Record the final volumes of hydrochloric acid used for each titration. When you are finished, clean up from the experiment. Place the 400-milliliter waste beaker under the burette spout and open the burette to drain the remaining hydrochloric acid.
Then, fill the burette with deionized water and allow it to rinse through the burette. Then, use your remaining borax solution to neutralize the acid in your waste beaker. Swirl the beaker around until it stops bubbling.
Add some baking soda to the waste beaker and swirl the solution around. Continue adding baking soda and swirling the solution until it stops bubbling. You may not observe bubbling because the borax does most of the neutralization.
Then wash the contents of the waste beaker down the sink with copious amounts of water. The flasks containing borax and hydrochloric acid from your titrations are neutralized, so they can also be poured down the sink. Now, let's take a look at how to analyze our results.
First, we will determine the reaction constant Ksp for borax dissociation in water. Determine the average temperature in Celsius and the average volume of 0.5 molar hydrochloric acid used to reach the endpoint of the titration. Obtain data from other groups so that you have an average hydrochloric acid volume for each temperature.
The solubility constant is determined from the stoichiometry of the dissociation reaction of borax and water. Since the reactant is solid, it is not included in the expression. Because two sodium cations are formed for every tetraborate, we can assume that the concentration of sodium is equal to twice the concentration of tetraborate.
Thus, we can simplify the expression as shown. The concentration of tetraborate can be calculated from the volume of hydrochloric acid used to reach the endpoint of the titration and neutralize the base. The moles of hydrochloric acid equal the volume of hydrochloric acid times the molarity of the solution.
Then, since two moles of hydrochloric acid are needed to neutralize one mole of tetraborate, we can easily calculate the moles of tetraborate.

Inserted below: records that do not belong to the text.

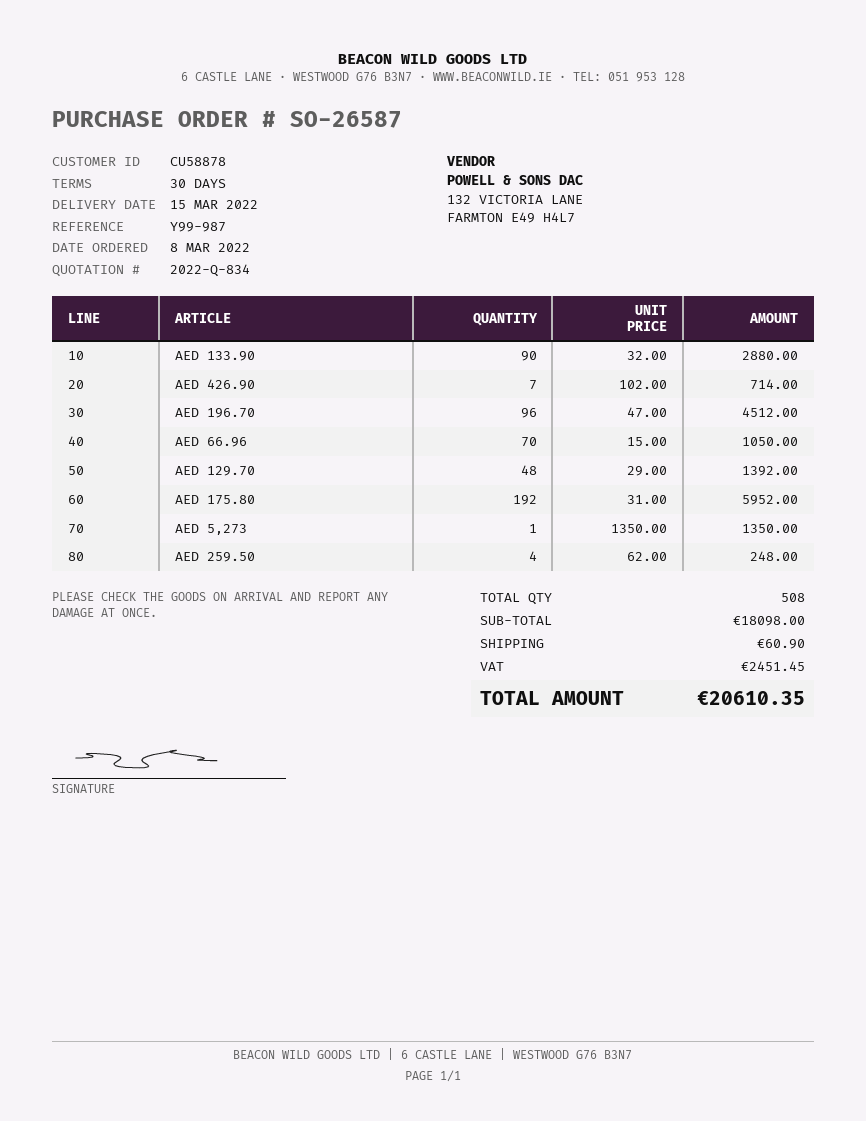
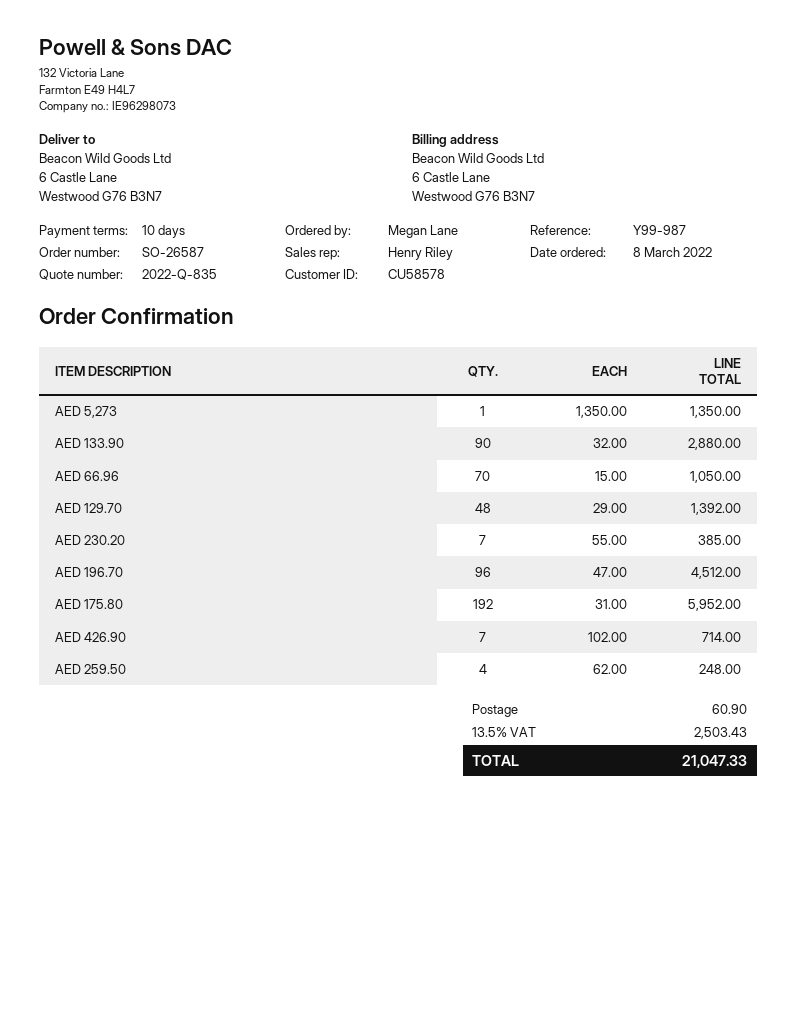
quote number: 2022-Q-834 -> 2022-Q-835
payment terms: 30 days -> 10 days
customer number: CU58878 -> CU58578
AED 230.20: none -> 7 x 55.00 = 385.00
tax: 2451.45 -> 2503.43
total: 20610.35 -> 21047.33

We used 5 milliliters of the saturated solution, so we can then calculate the concentration of tetraborate. From that, we can determine the reaction constant.

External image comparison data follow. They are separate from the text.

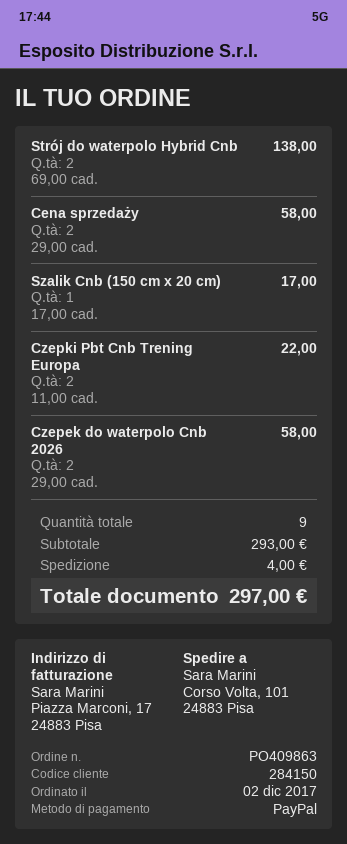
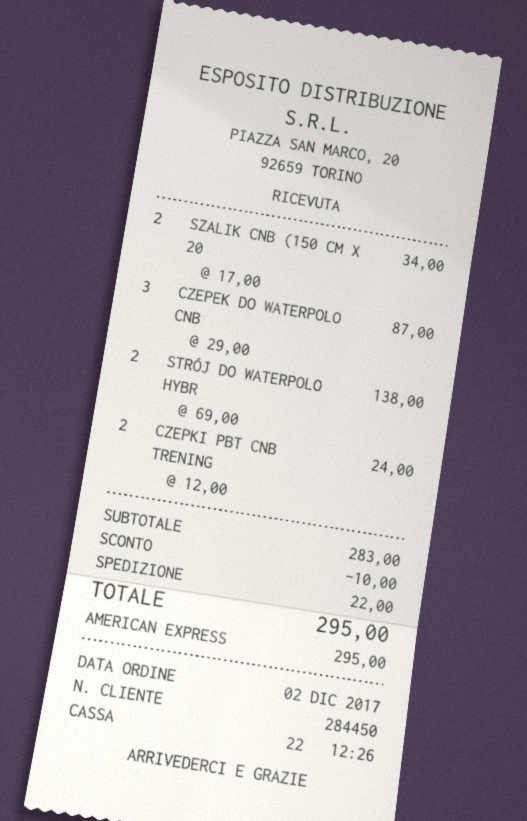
customer number: 284150 -> 284450
payment method: PayPal -> American Express
Cena sprzedaży: 2 x 29.00 = 58.00 -> none
Szalik Cnb (150 cm x 20 cm): 1 x 17.00 = 17.00 -> 2 x 17.00 = 34.00
Czepki Pbt Cnb Trening Europa: 2 x 11.00 = 22.00 -> 2 x 12.00 = 24.00
Czepek do waterpolo Cnb 2026: 2 x 29.00 = 58.00 -> 3 x 29.00 = 87.00
subtotal: 293.00 -> 283.00
discount: none -> 10.00
shipping: 4.00 -> 22.00
total: 297.00 -> 295.00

Repeat the calculation for each temperature and compare your results. Next, we can use our titration data to calculate the Gibbs free energy, delta G, at each temperature value and determine whether the dissociation of borax is a spontaneous reaction. Recall the delta G expression here, where R is the gas constant, T is the temperature of the solution in Kelvin, and Ksp is our reaction constant.
Using our reaction constants and the corresponding temperature, we can calculate delta G for each temperature. Remember that if delta G is positive, the reaction is not spontaneous, meaning that we need to put energy in to get the reaction to proceed. However, if delta G is negative, the reaction proceeds spontaneously.

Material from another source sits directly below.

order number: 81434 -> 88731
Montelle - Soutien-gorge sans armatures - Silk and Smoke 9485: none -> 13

In general, this reaction is not spontaneous at low temperatures, but is spontaneous at higher temperatures. This supports the theory that borax prefers the salt crystal structure form at room temperature and lower, but prefers to go into solution after a certain temperature is reached. Now we can use Ksp to calculate delta H and delta S.Start by plotting the natural log of Ksp as a function of 1 over T reported in Kelvins.
The slope of this line equals negative delta H over R.Thus, we can calculate delta H easily. The intercept of the line equals delta S over R, so we can easily determine delta S.Since the change in enthalpy of this reaction is about 90 kilojoules per mole and is positive, we know that the reaction is endothermic, meaning that it absorbs energy. The change in entropy is positive and is about 290 joules per mole Kelvin, which indicates the favorable production of disorder.
This is expected as the crystal structure of the salt breaks down.